• **Your assignment**:
Determine how many lines below hold the string "size". Reply with the number alone.

Before-and-after page screenshots
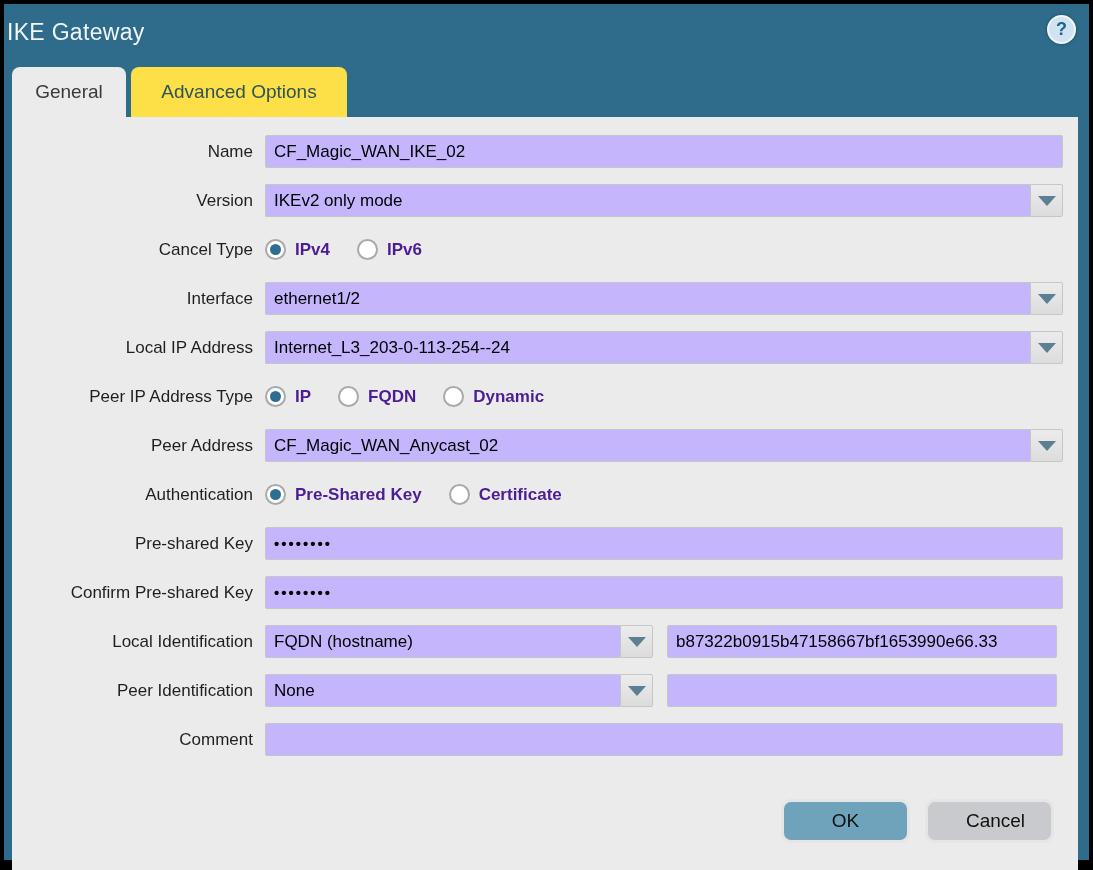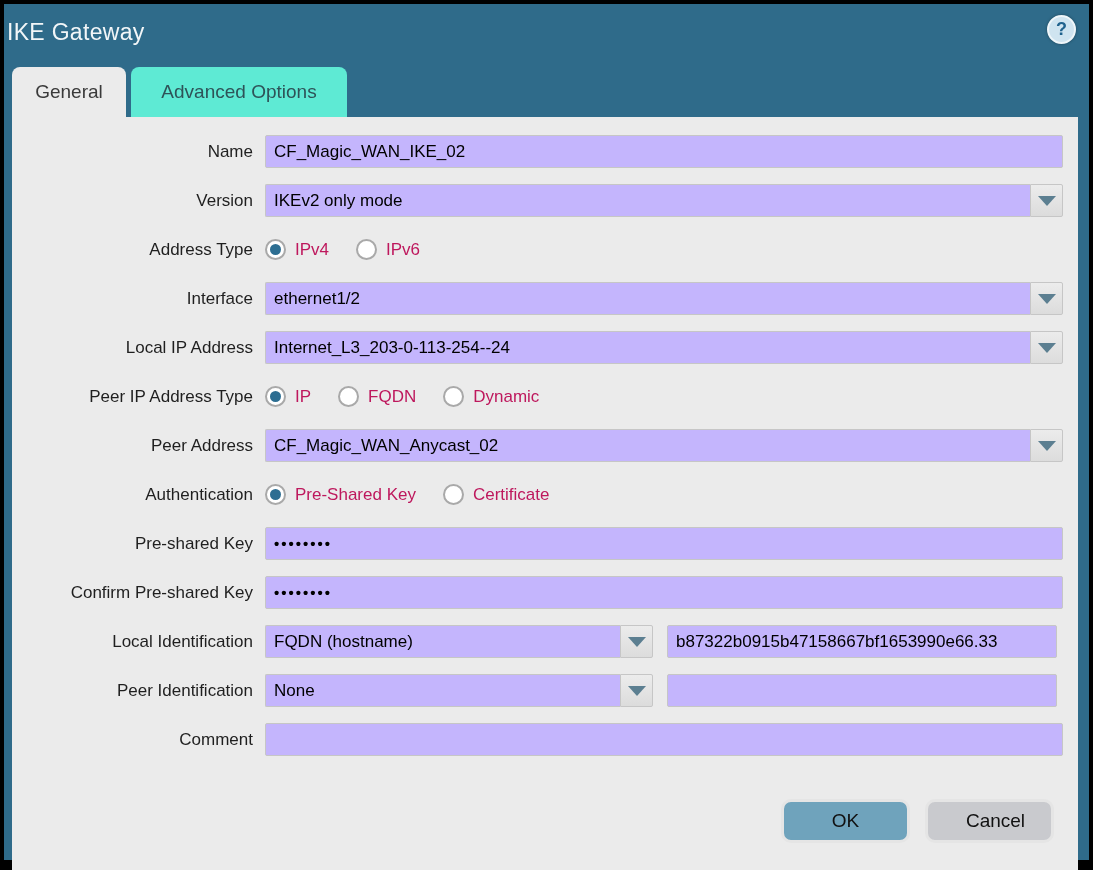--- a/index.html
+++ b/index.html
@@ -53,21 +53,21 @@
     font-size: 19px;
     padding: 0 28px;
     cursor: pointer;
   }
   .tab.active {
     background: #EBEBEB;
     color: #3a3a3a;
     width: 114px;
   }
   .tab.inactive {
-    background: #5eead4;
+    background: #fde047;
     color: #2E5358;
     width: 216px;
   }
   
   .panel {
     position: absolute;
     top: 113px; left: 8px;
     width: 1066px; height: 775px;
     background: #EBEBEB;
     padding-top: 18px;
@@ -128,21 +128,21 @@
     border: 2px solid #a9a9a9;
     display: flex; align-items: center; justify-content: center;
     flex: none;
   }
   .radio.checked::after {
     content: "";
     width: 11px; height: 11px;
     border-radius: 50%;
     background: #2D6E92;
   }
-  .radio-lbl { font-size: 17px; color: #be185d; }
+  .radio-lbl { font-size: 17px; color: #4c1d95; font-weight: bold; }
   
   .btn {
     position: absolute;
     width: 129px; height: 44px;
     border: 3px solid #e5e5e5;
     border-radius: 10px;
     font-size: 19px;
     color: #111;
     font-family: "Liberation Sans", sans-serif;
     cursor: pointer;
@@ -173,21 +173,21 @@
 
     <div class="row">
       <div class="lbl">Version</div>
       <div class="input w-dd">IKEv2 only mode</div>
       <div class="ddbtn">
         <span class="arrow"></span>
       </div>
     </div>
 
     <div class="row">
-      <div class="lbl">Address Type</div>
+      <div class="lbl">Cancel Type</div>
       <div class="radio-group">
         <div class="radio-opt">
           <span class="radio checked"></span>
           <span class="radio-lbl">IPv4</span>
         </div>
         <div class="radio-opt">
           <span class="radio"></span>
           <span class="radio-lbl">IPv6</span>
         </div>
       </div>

• **Task result**:
4